C'est Pete Docter en personne qui réalisera le film suivant, Soul. Si on ne sait pas grand chose du scénario, on sait que le film devrait explorer l'origine de nos personnalités, ce qui fait que nous sommes nous. Un grand projet donc, qui devrait être dans la lignée de ce que Pete Docter avait fait avec Vice-versa. Ce qui promet du très lourd ! Le film sortira sur nos écrans le 17 juin 2020, avant de sortir deux jours plus tard aux Etats-Unis. Trois autres films ont été annoncés, mais il s'agit de films-mystères. Nous ne connaissons ni les titres, ni les réalisateurs, ni même le sujet. Tout ce que nous savons, c'est que le premier sortira le 18 juin 2021, le second le 18 mars 2022 et le troisième le 17 juin 2022. On devrait en savoir un peu plus d'ici le premier semestre 2020.

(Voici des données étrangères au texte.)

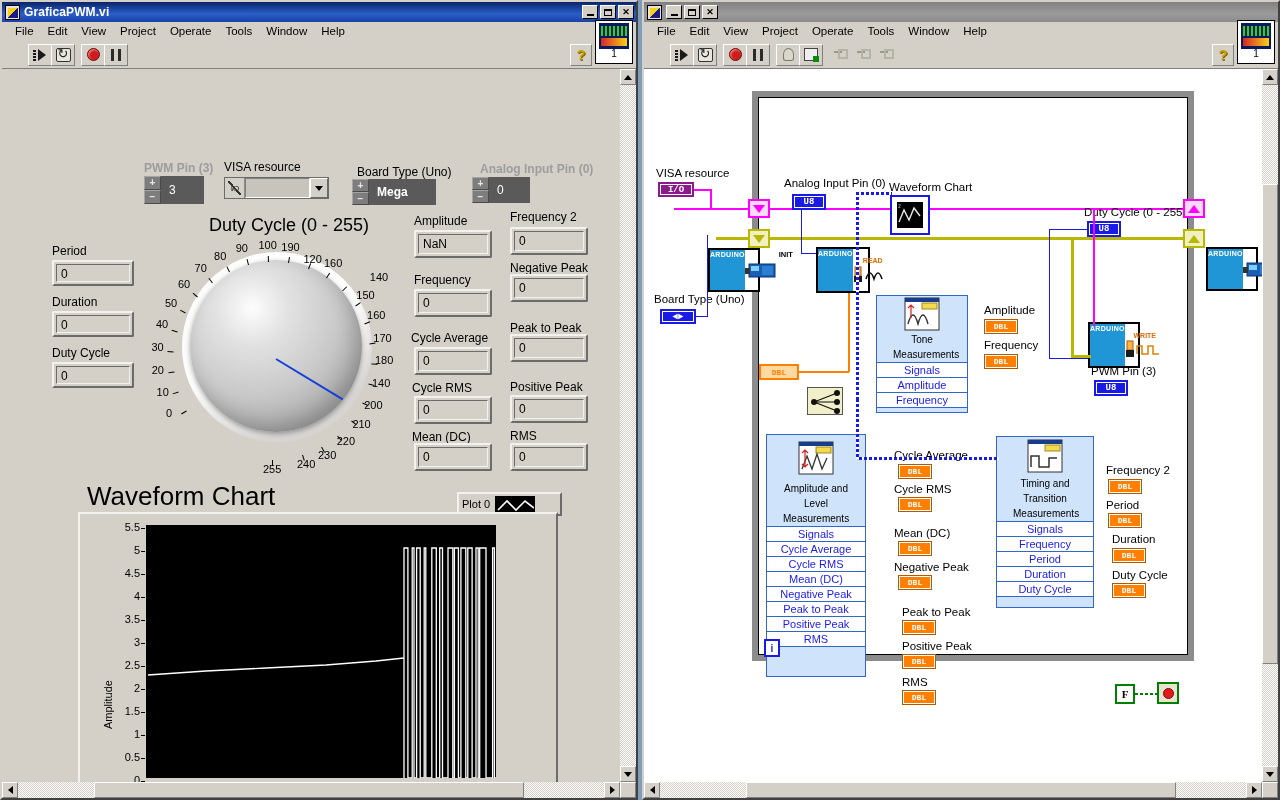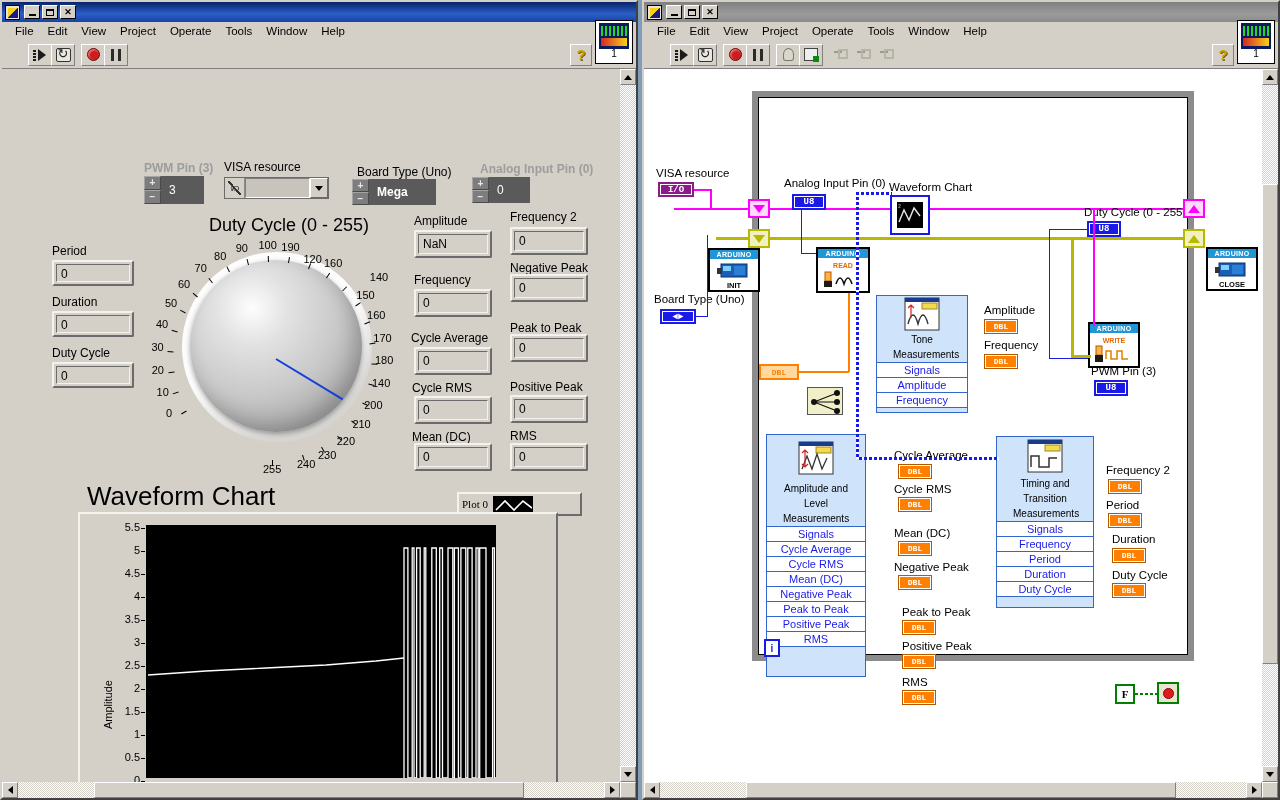--- a/index.html
+++ b/index.html
@@ -251,21 +251,21 @@
   .xvi .rows { background:#fff; border-top:1px solid #3366cc; }
   .xvi .rows .r {
     font-size:11px; color:#1a1ae6; text-align:center; border-bottom:1px solid #3366cc;
     line-height:14px; position:relative; background:#fff;
   }
   .xvi .rows .r.first { color:#1a1ae6; }
   .xvi .foot { height:12px; background:#cfe3fa; }
 
   .ard-node {
     position:absolute; background:#fff; border:2px solid #000;
-    display:flex; flex-direction:column;
+    display:flex; 
   }
   .ard-node .hdr { background:#2196d6; color:#fff; font-size:7px; font-weight:bold;
      text-align:center; letter-spacing:.3px; line-height:9px; font-family:"Liberation Sans", sans-serif;}
   .ard-node .bdy { flex:1; display:flex; align-items:center; justify-content:center; }
   .ard-node .ftr { font-size:7.5px; text-align:center; font-weight:bold; line-height:9px;}
 
   .wire { position:absolute; }
   .w-pink { background:#ff00ff; }
   .w-yellow { background:#b8b800; }
   .w-blue { background:#1a1ae6; }
@@ -297,20 +297,21 @@
   }
 </style>
 </head>
 <body>
 
 <div class="app">
 
   <div class="window" style="left:0;top:0;width:638px;height:800px;">
     <div class="titlebar active">
       <span class="title-icon"></span>
+      <span class="title-text">GraficaPWM.vi</span>
       <span class="tb-buttons">
         <span class="tb-btn tb-min">
             <span></span>
           </span>
         <span class="tb-btn tb-max">
             <span></span>
           </span>
         <span class="tb-btn">✕</span>
       </span>
     </div>
@@ -509,21 +510,21 @@
           <div class="numind" style="left:508px;top:326px;width:78px;height:28px;">
             <div class="inner">0</div>
           </div>
 
           <span class="lbl" style="left:508px;top:360px;">RMS</span>
           <div class="numind" style="left:508px;top:374px;width:78px;height:28px;">
             <div class="inner">0</div>
           </div>
 
           <span class="chart-title" style="left:85px;top:412px;">Waveform Chart</span>
-          <div class="plot-legend" style="left:455px;top:423px;width:125px;height:24px;font-family:Liberation Serif, serif;">
+          <div class="plot-legend" style="left:455px;top:423px;width:105px;height:24px;">
             <span class="pl-name">Plot 0</span>
             <span class="pl-swatch">
               <svg width="40" height="17" viewBox="0 0 40 17">
                 <polyline points="2,13 11,4 20,13 29,4 38,11" fill="none" stroke="#ffffff" stroke-width="1.6"></polyline>
               </svg>
             </span>
           </div>
 
           <div class="chart-frame" style="left:76px;top:443px;width:480px;height:320px;">
             <div class="ylab-rot" style="left:22px;top:215px;">Amplitude</div>

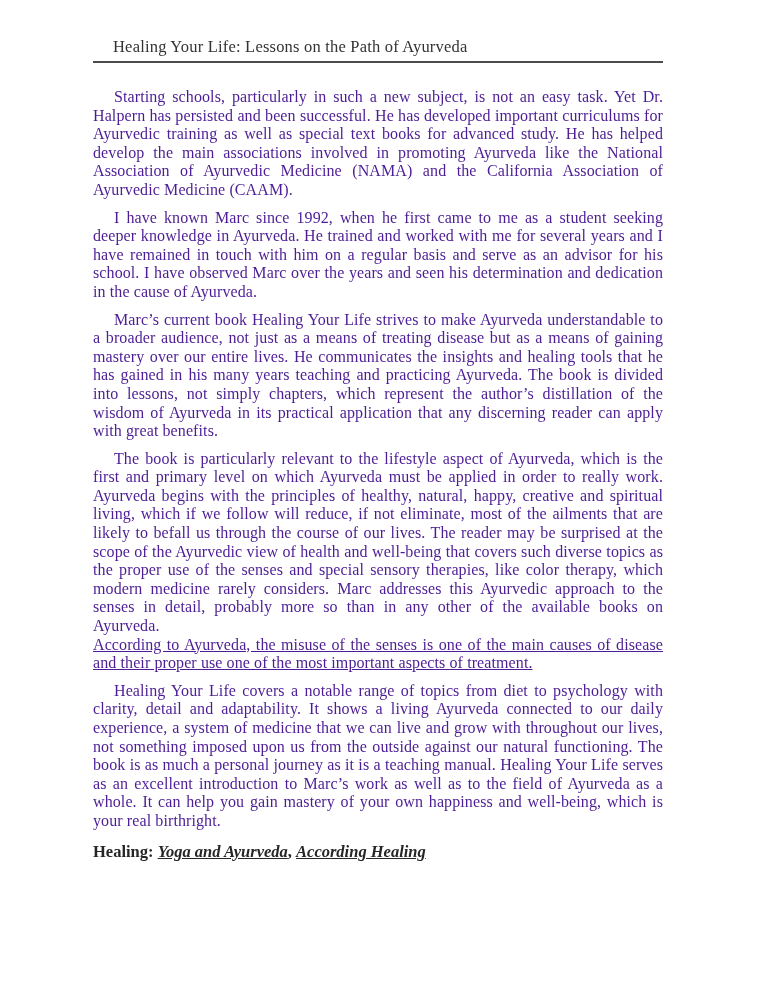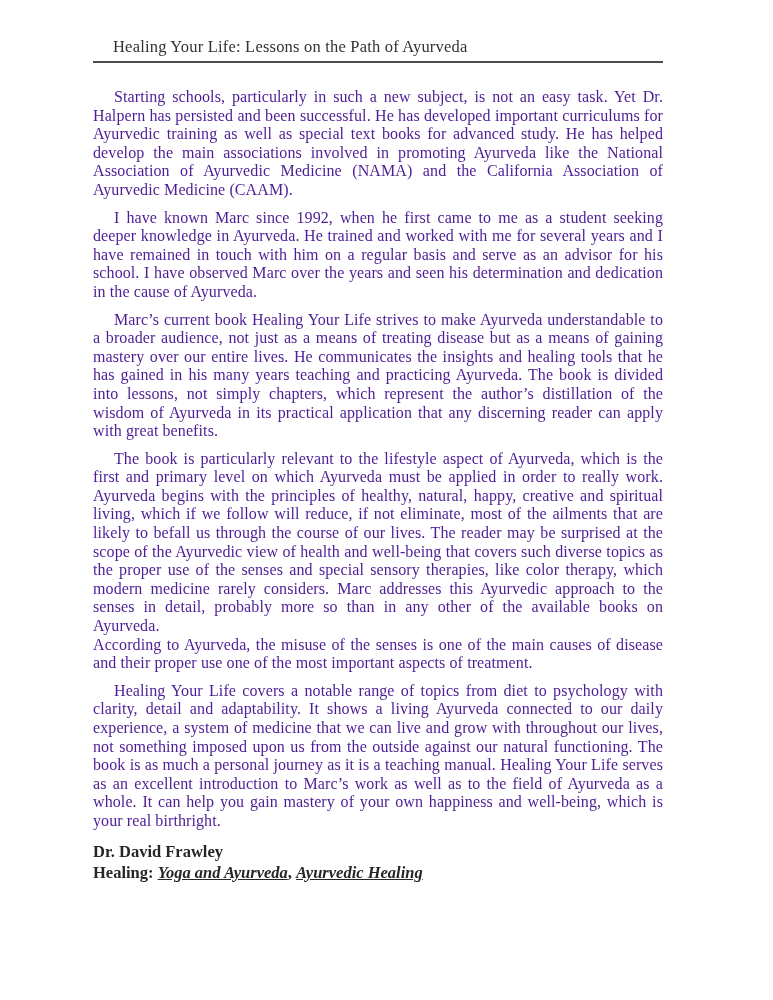--- a/index.html
+++ b/index.html
@@ -43,20 +43,21 @@
     letter-spacing: 0.1px;
     color: #4c1d95;
     hyphens: auto;
     -webkit-hyphens: auto;
   }
   .body-text p.no-gap {
     margin-bottom: 0;
   }
   .body-text p.cont {
     text-indent: 0;
+    text-decoration: underline;
   }
   .signature {
     margin-top: 10px;
     font-size: 16.5px;
     line-height: 21.5px;
     font-weight: bold;
     color: #262626;
   }
   .sig-name { }
   .sig-author { }
@@ -83,21 +84,20 @@
 
     <p>Marc’s current book Healing Your Life strives to make Ayurveda understandable to a broader audience, not just as a means of treating disease but as a means of gaining mastery over our entire lives. He communicates the insights and healing tools that he has gained in his many years teaching and practicing Ayurveda. The book is divided into lessons, not simply chapters, which represent the author’s distillation of the wisdom of Ayurveda in its practical application that any discerning reader can apply with great benefits.</p>
 
     <p class="no-gap">The book is particularly relevant to the lifestyle aspect of Ayurveda, which is the first and primary level on which Ayurveda must be applied in order to really work. Ayurveda begins with the principles of healthy, natural, happy, creative and spiritual living, which if we follow will reduce, if not eliminate, most of the ailments that are likely to befall us through the course of our lives. The reader may be surprised at the scope of the Ayurvedic view of health and well-being that covers such diverse topics as the proper use of the senses and special sensory therapies, like color therapy, which modern medicine rarely considers. Marc addresses this Ayurvedic approach to the senses in detail, probably more so than in any other of the available books on Ayurveda.</p>
 
     <p class="cont">According to Ayurveda, the misuse of the senses is one of the main causes of disease and their proper use one of the most important aspects of treatment.</p>
 
     <p>Healing Your Life covers a notable range of topics from diet to psychology with clarity, detail and adaptability. It shows a living Ayurveda connected to our daily experience, a system of medicine that we can live and grow with throughout our lives, not something imposed upon us from the outside against our natural functioning. The book is as much a personal journey as it is a teaching manual. Healing Your Life serves as an excellent introduction to Marc’s work as well as to the field of Ayurveda as a whole. It can help you gain mastery of your own happiness and well-being, which is your real birthright.</p>
 
     <div class="signature">
-      <div class="sig-name">Dr. David Frawley</div>
       <div class="sig-author">
-        <span>Healing: </span><span class="title-italic">Yoga and Ayurveda</span><span>, </span><span class="title-italic">Ayurvedic Healing</span>
+        <span>Healing: </span><span class="title-italic">Yoga and Ayurveda</span><span>, </span><span class="title-italic">According Healing</span>
       </div>
     </div>
 
   </main>
 
 </div>
 
 </body></html>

Il est possible, par ailleurs, que Pixar sorte des séries animées et des films inédits sur Disney+, la nouvelle plateforme de SVOD. Sans doute d'ailleurs que cette nouvelle plateforme sera une aubaine pour Pixar. Si on n'exclue pas l'idée que des films sortiraient directement sur la plateforme Disney+, le SVOD serait un moyen efficace pour Pixar de produire plus encore de courts-métrages. Le format court a une importance capitale pour le studio : les réalisateurs s'essaient d'abord à ce format, avant d'être choisi sur des projets plus gros. Mais si Disney+ offre la possibilité à Pixar d'augmenter la cadence des courts-métrages, cela permettrait au studio de recruter de nouveaux talents. Si aucune suite n'est prévue en long-métrage, le studio n'exclue pas l'idée de faire des spin-off sous forme de séries, ce qui serait une bonne idée économique. On entend déjà certains râler à cette idée, mais n'oublions pas que si Pixar a toujours le souci de la qualité, c'est aussi une entreprise qui a besoin de fonctionner. Et pour garantir la possibilité de faire des longs-métrages de qualité, qui ne sont pas des suites, et qui ne sont donc pas aussi rentables, il est logique qu'il se serve de Disney+ comme exutoire.